Exercise directions:
Repeat the data below in full. Pictures must not be part of the copy.

(Edit tracking data)
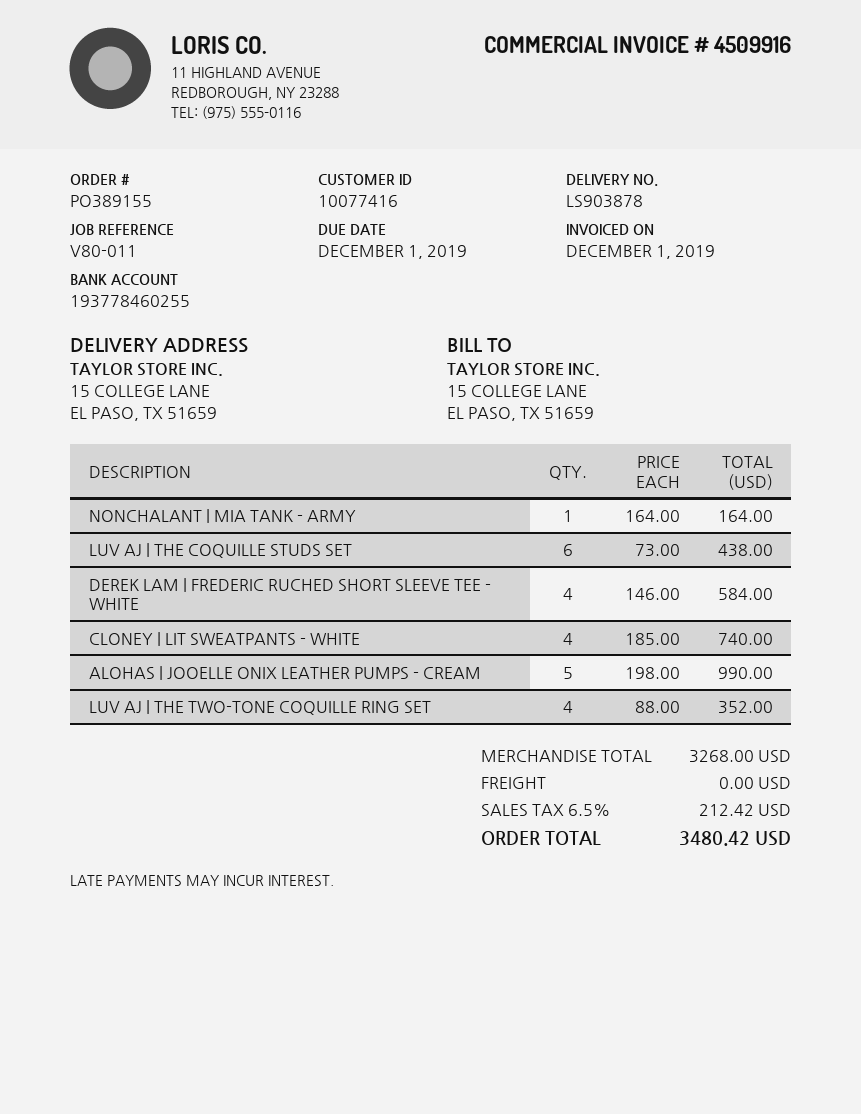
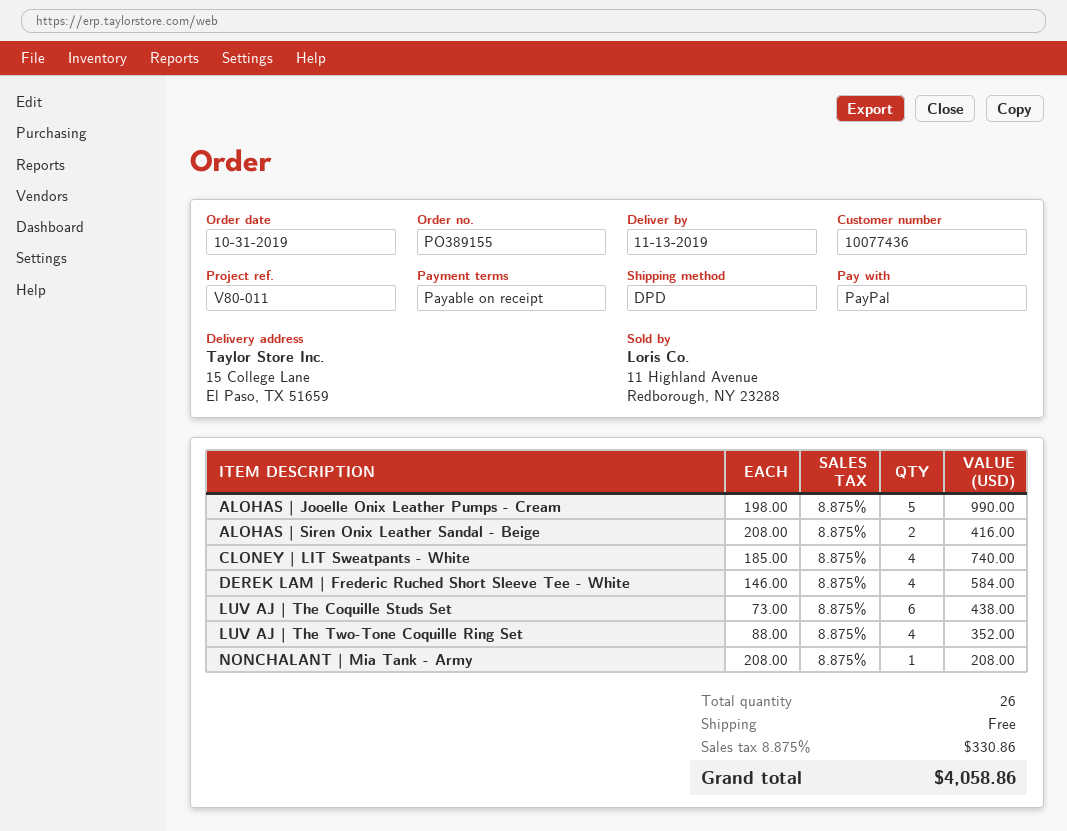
customer number: 10077416 -> 10077436
NONCHALANT | MIA TANK - ARMY: 1 x 164.00 = 164.00 -> 1 x 208.00 = 208.00
ALOHAS | Siren Onix Leather Sandal - Beige: none -> 2 x 208.00 = 416.00
tax: 6.5% = 212.42 -> 8.875% = 330.86
total: 3480.42 -> 4058.86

Response area:
customer number: 10077416 -> 10077436
NONCHALANT | MIA TANK - ARMY: 1 x 164.00 = 164.00 -> 1 x 208.00 = 208.00
ALOHAS | Siren Onix Leather Sandal - Beige: none -> 2 x 208.00 = 416.00
tax: 6.5% = 212.42 -> 8.875% = 330.86
total: 3480.42 -> 4058.86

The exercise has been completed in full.